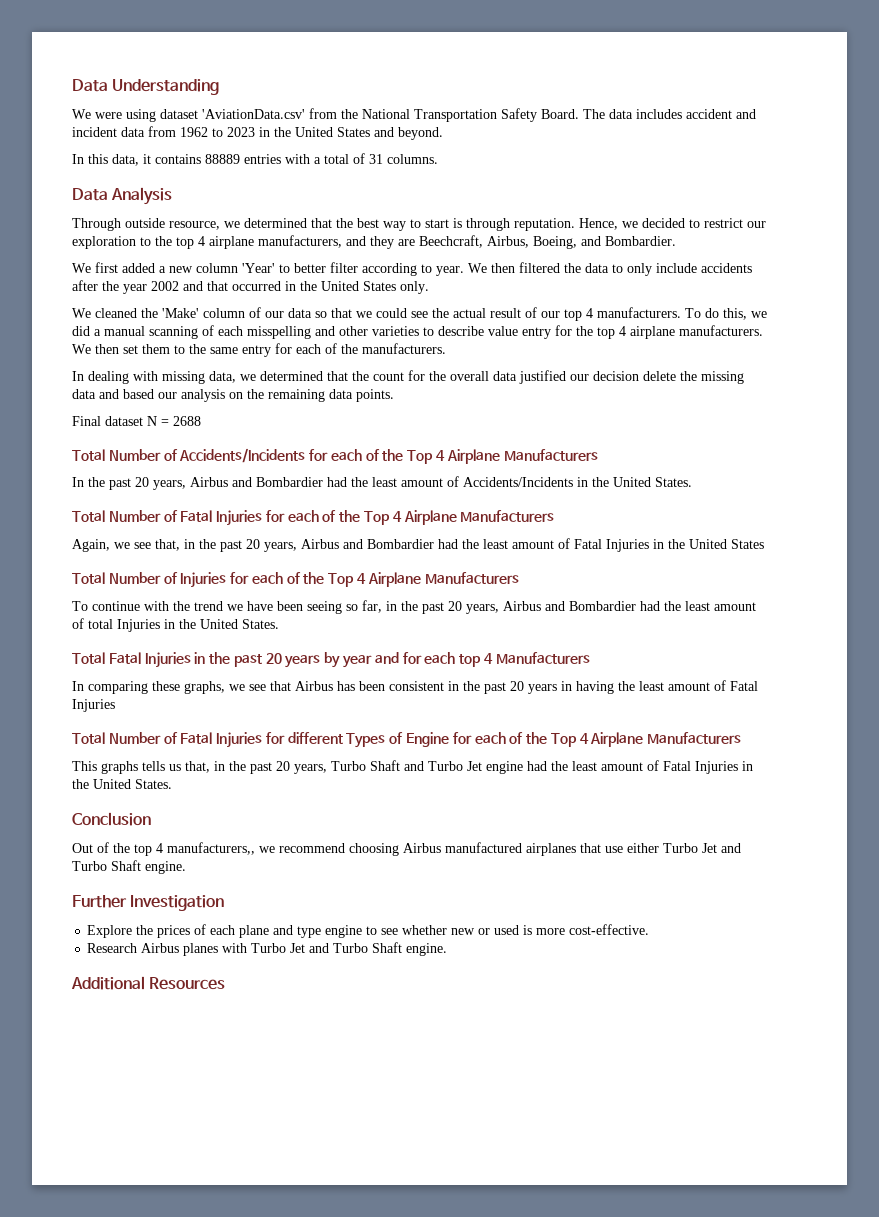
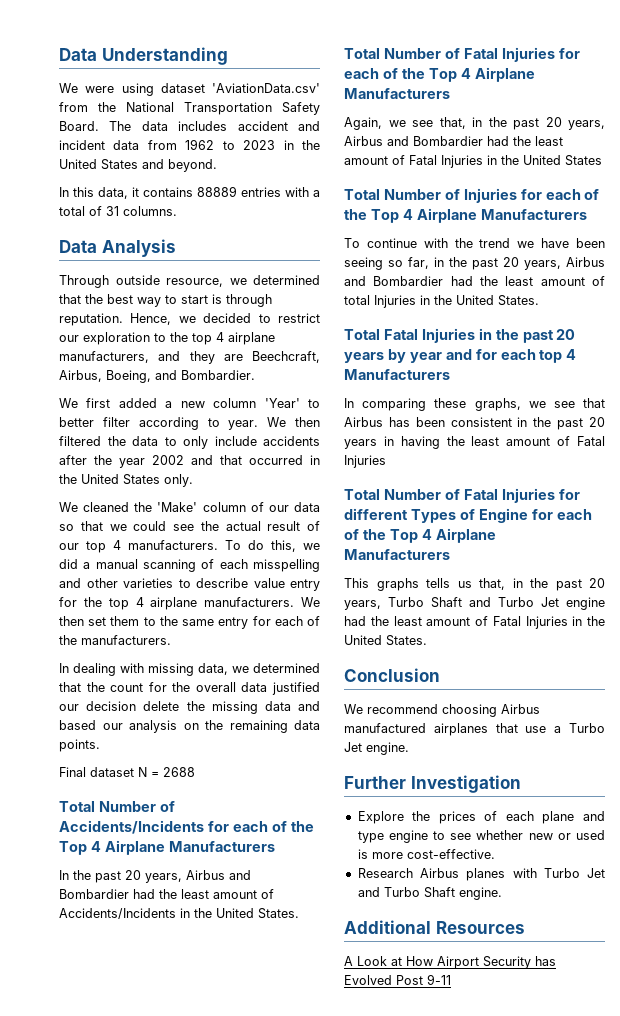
- Out of the top 4 manufacturers,, we recommend choosing Airbus manufactured airplanes that use either Turbo Jet and Turbo Shaft engine.
+ We recommend choosing Airbus manufactured airplanes that use a Turbo Jet engine.
+ A Look at How Airport Security has Evolved Post 9-11

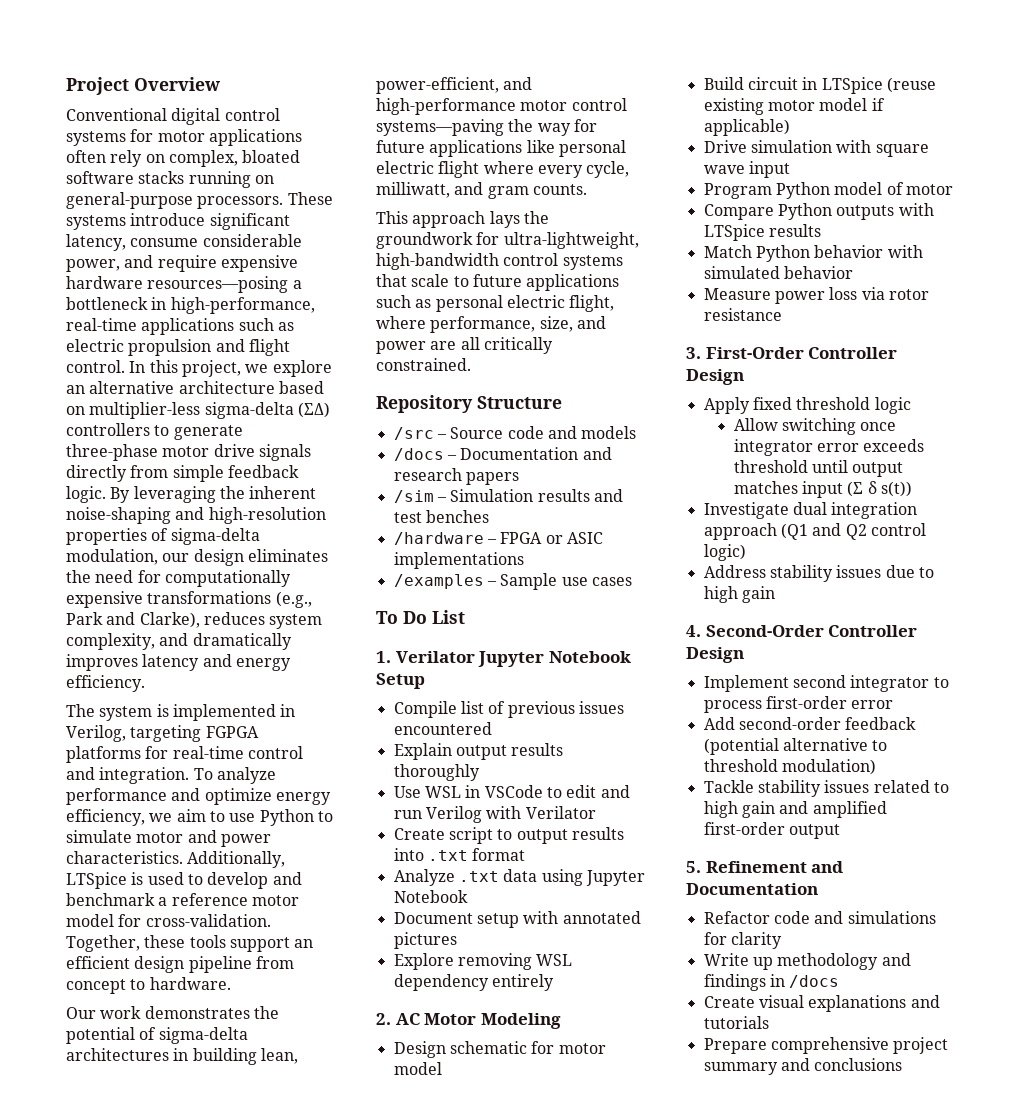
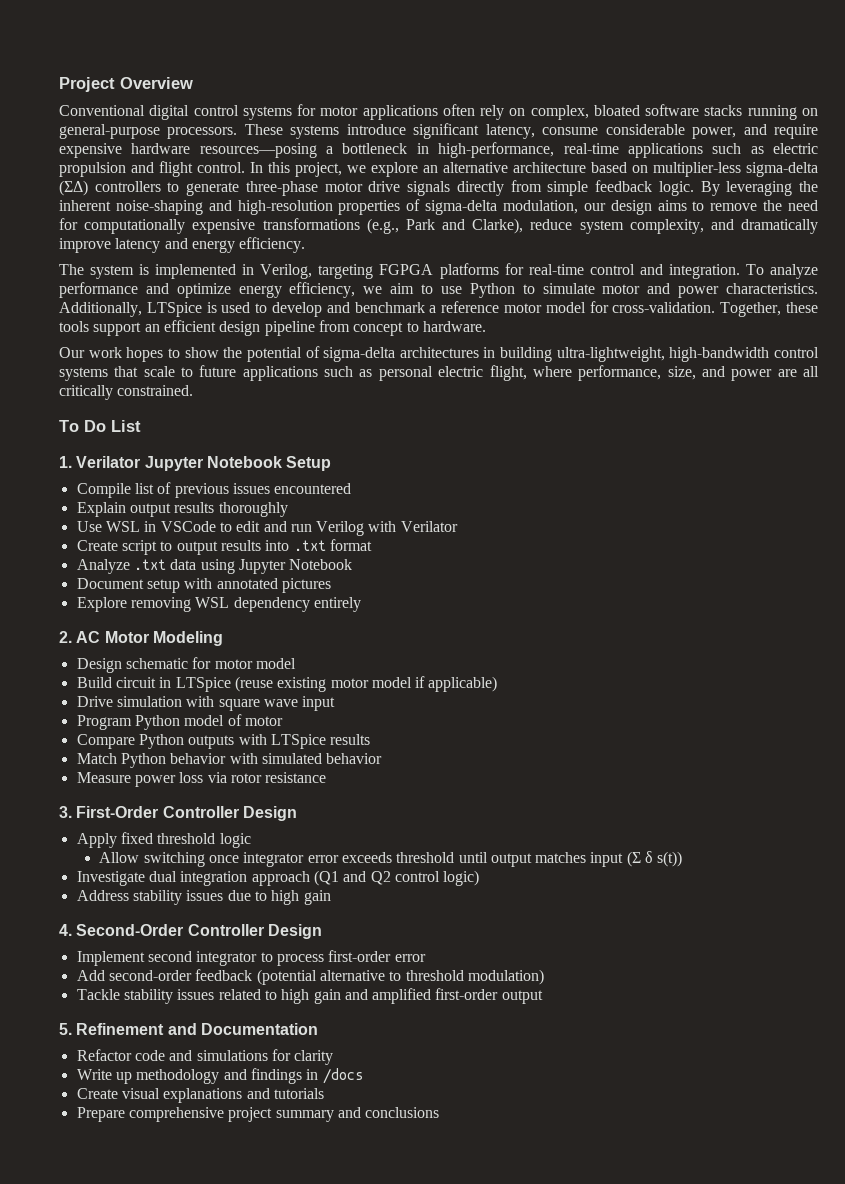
- By leveraging the inherent noise-shaping and high-resolution properties of sigma-delta modulation, our design eliminates the need for computationally expensive transformations (e.g., Park and Clarke), reduces system complexity, and dramatically improves latency and energy efficiency.
+ By leveraging the inherent noise-shaping and high-resolution properties of sigma-delta modulation, our design aims to remove the need for computationally expensive transformations (e.g., Park and Clarke), reduce system complexity, and dramatically improve latency and energy efficiency.
- Our work demonstrates the potential of sigma-delta architectures in building lean, power-efficient, and high-performance motor control systems—paving the way for future applications like personal electric flight where every cycle, milliwatt, and gram counts.
- This approach lays the groundwork for ultra-lightweight, high-bandwidth control systems that scale to future applications such as personal electric flight, where performance, size, and power are all critically constrained.
+ Our work hopes to show the potential of sigma-delta architectures in building ultra-lightweight, high-bandwidth control systems that scale to future applications such as personal electric flight, where performance, size, and power are all critically constrained.
- Repository Structure
- /src – Source code and models
- /docs – Documentation and research papers
- /sim – Simulation results and test benches
- /hardware – FPGA or ASIC implementations
- /examples – Sample use cases

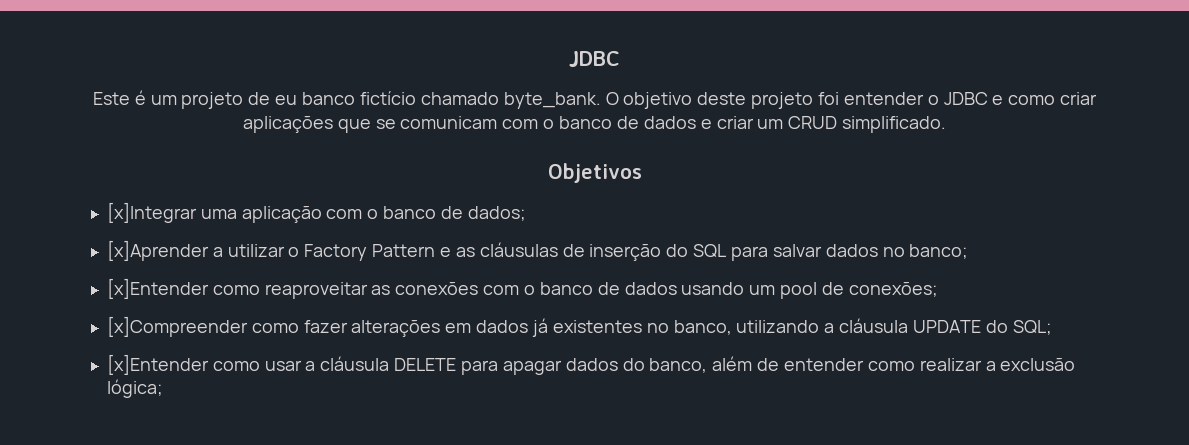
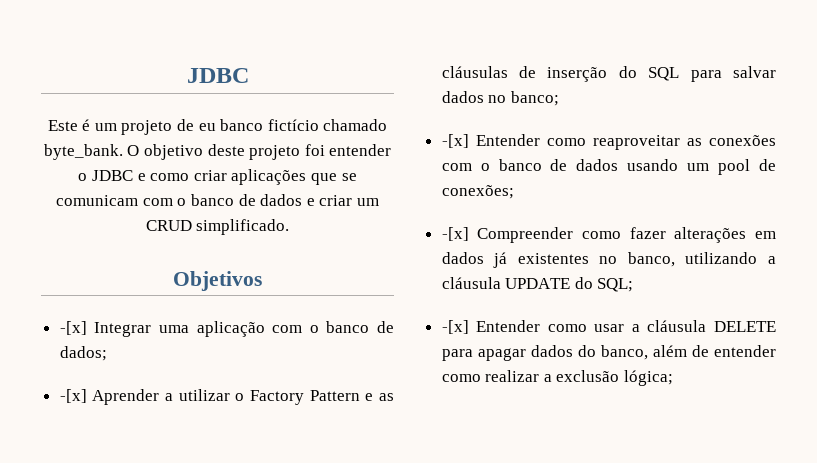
- [x]Integrar uma aplicação com o banco de dados;
+ -[x] Integrar uma aplicação com o banco de dados;
- [x]Aprender a utilizar o Factory Pattern e as cláusulas de inserção do SQL para salvar dados no banco;
+ -[x] Aprender a utilizar o Factory Pattern e as cláusulas de inserção do SQL para salvar dados no banco;
- [x]Entender como reaproveitar as conexões com o banco de dados usando um pool de conexões;
+ -[x] Entender como reaproveitar as conexões com o banco de dados usando um pool de conexões;
- [x]Compreender como fazer alterações em dados já existentes no banco, utilizando a cláusula UPDATE do SQL;
+ -[x] Compreender como fazer alterações em dados já existentes no banco, utilizando a cláusula UPDATE do SQL;
- [x]Entender como usar a cláusula DELETE para apagar dados do banco, além de entender como realizar a exclusão lógica;
+ -[x] Entender como usar a cláusula DELETE para apagar dados do banco, além de entender como realizar a exclusão lógica;

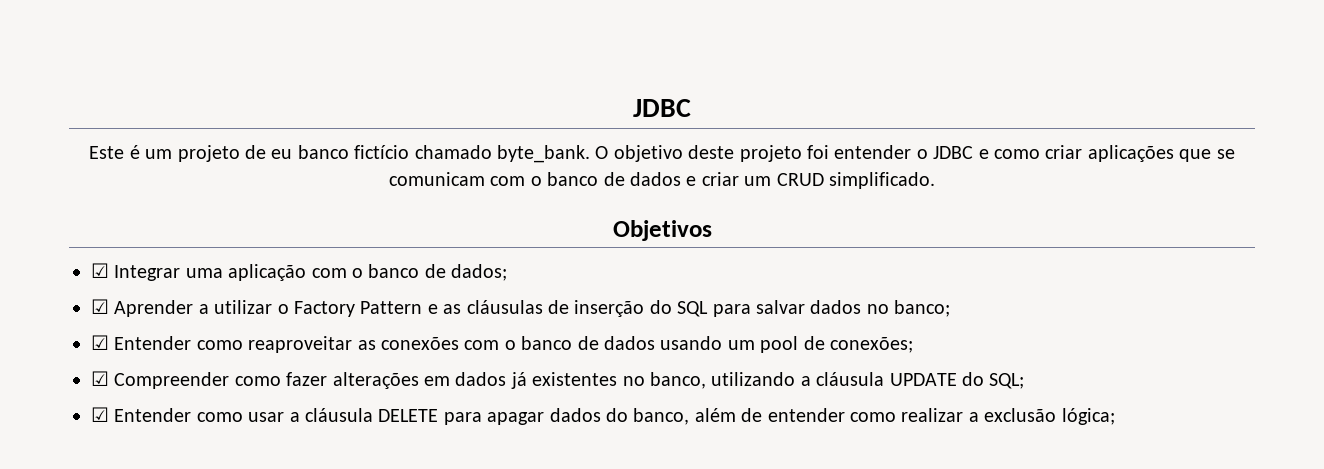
- -[x] Integrar uma aplicação com o banco de dados;
+ ☑ Integrar uma aplicação com o banco de dados;
- -[x] Aprender a utilizar o Factory Pattern e as cláusulas de inserção do SQL para salvar dados no banco;
+ ☑ Aprender a utilizar o Factory Pattern e as cláusulas de inserção do SQL para salvar dados no banco;
- -[x] Entender como reaproveitar as conexões com o banco de dados usando um pool de conexões;
+ ☑ Entender como reaproveitar as conexões com o banco de dados usando um pool de conexões;
- -[x] Compreender como fazer alterações em dados já existentes no banco, utilizando a cláusula UPDATE do SQL;
+ ☑ Compreender como fazer alterações em dados já existentes no banco, utilizando a cláusula UPDATE do SQL;
- -[x] Entender como usar a cláusula DELETE para apagar dados do banco, além de entender como realizar a exclusão lógica;
+ ☑ Entender como usar a cláusula DELETE para apagar dados do banco, além de entender como realizar a exclusão lógica;

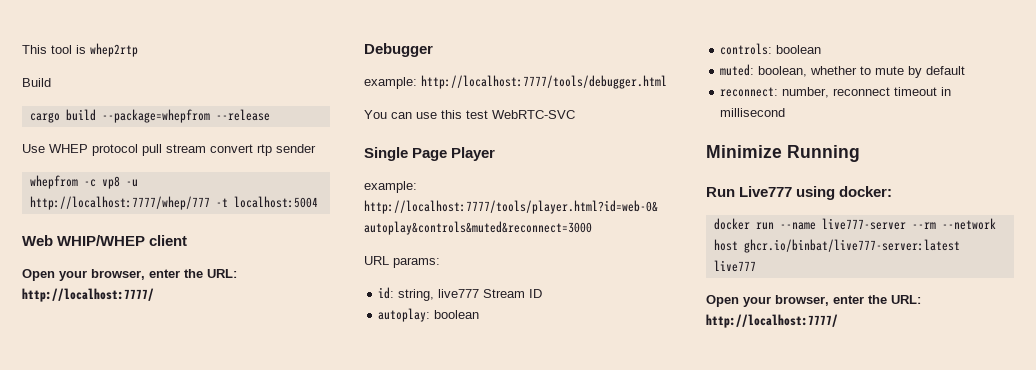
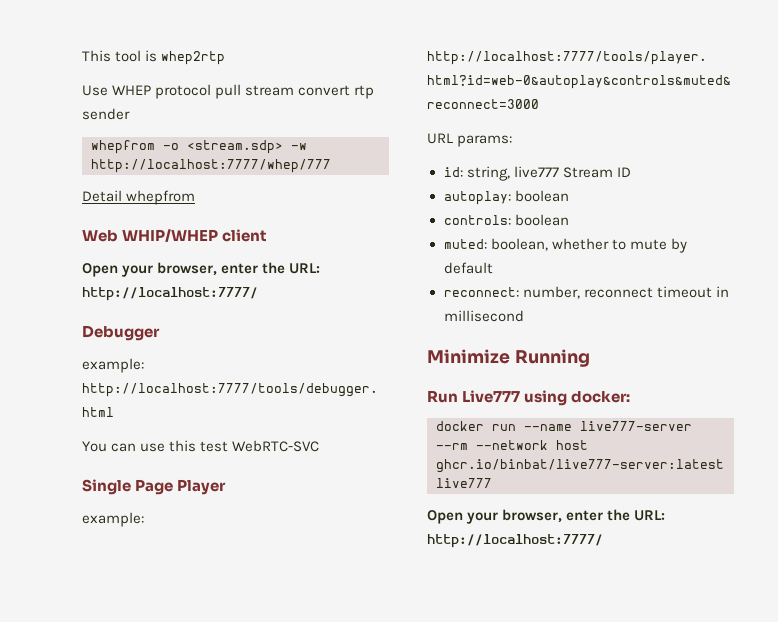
- Build
- cargo build --package=whepfrom --release
- whepfrom -c vp8 -u http://localhost:7777/whep/777 -t localhost:5004
+ whepfrom -o <stream.sdp> -w http://localhost:7777/whep/777
+ Detail whepfrom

REQUIRED ACTION
Since pictures are not part of the copy, set down only the remaining data exactly.

FINAL ANSWER
- Out of the top 4 manufacturers,, we recommend choosing Airbus manufactured airplanes that use either Turbo Jet and Turbo Shaft engine.
+ We recommend choosing Airbus manufactured airplanes that use a Turbo Jet engine.
+ A Look at How Airport Security has Evolved Post 9-11

- By leveraging the inherent noise-shaping and high-resolution properties of sigma-delta modulation, our design eliminates the need for computationally expensive transformations (e.g., Park and Clarke), reduces system complexity, and dramatically improves latency and energy efficiency.
+ By leveraging the inherent noise-shaping and high-resolution properties of sigma-delta modulation, our design aims to remove the need for computationally expensive transformations (e.g., Park and Clarke), reduce system complexity, and dramatically improve latency and energy efficiency.
- Our work demonstrates the potential of sigma-delta architectures in building lean, power-efficient, and high-performance motor control systems—paving the way for future applications like personal electric flight where every cycle, milliwatt, and gram counts.
- This approach lays the groundwork for ultra-lightweight, high-bandwidth control systems that scale to future applications such as personal electric flight, where performance, size, and power are all critically constrained.
+ Our work hopes to show the potential of sigma-delta architectures in building ultra-lightweight, high-bandwidth control systems that scale to future applications such as personal electric flight, where performance, size, and power are all critically constrained.
- Repository Structure
- /src – Source code and models
- /docs – Documentation and research papers
- /sim – Simulation results and test benches
- /hardware – FPGA or ASIC implementations
- /examples – Sample use cases

- [x]Integrar uma aplicação com o banco de dados;
+ -[x] Integrar uma aplicação com o banco de dados;
- [x]Aprender a utilizar o Factory Pattern e as cláusulas de inserção do SQL para salvar dados no banco;
+ -[x] Aprender a utilizar o Factory Pattern e as cláusulas de inserção do SQL para salvar dados no banco;
- [x]Entender como reaproveitar as conexões com o banco de dados usando um pool de conexões;
+ -[x] Entender como reaproveitar as conexões com o banco de dados usando um pool de conexões;
- [x]Compreender como fazer alterações em dados já existentes no banco, utilizando a cláusula UPDATE do SQL;
+ -[x] Compreender como fazer alterações em dados já existentes no banco, utilizando a cláusula UPDATE do SQL;
- [x]Entender como usar a cláusula DELETE para apagar dados do banco, além de entender como realizar a exclusão lógica;
+ -[x] Entender como usar a cláusula DELETE para apagar dados do banco, além de entender como realizar a exclusão lógica;

- -[x] Integrar uma aplicação com o banco de dados;
+ ☑ Integrar uma aplicação com o banco de dados;
- -[x] Aprender a utilizar o Factory Pattern e as cláusulas de inserção do SQL para salvar dados no banco;
+ ☑ Aprender a utilizar o Factory Pattern e as cláusulas de inserção do SQL para salvar dados no banco;
- -[x] Entender como reaproveitar as conexões com o banco de dados usando um pool de conexões;
+ ☑ Entender como reaproveitar as conexões com o banco de dados usando um pool de conexões;
- -[x] Compreender como fazer alterações em dados já existentes no banco, utilizando a cláusula UPDATE do SQL;
+ ☑ Compreender como fazer alterações em dados já existentes no banco, utilizando a cláusula UPDATE do SQL;
- -[x] Entender como usar a cláusula DELETE para apagar dados do banco, além de entender como realizar a exclusão lógica;
+ ☑ Entender como usar a cláusula DELETE para apagar dados do banco, além de entender como realizar a exclusão lógica;

- Build
- cargo build --package=whepfrom --release
- whepfrom -c vp8 -u http://localhost:7777/whep/777 -t localhost:5004
+ whepfrom -o <stream.sdp> -w http://localhost:7777/whep/777
+ Detail whepfrom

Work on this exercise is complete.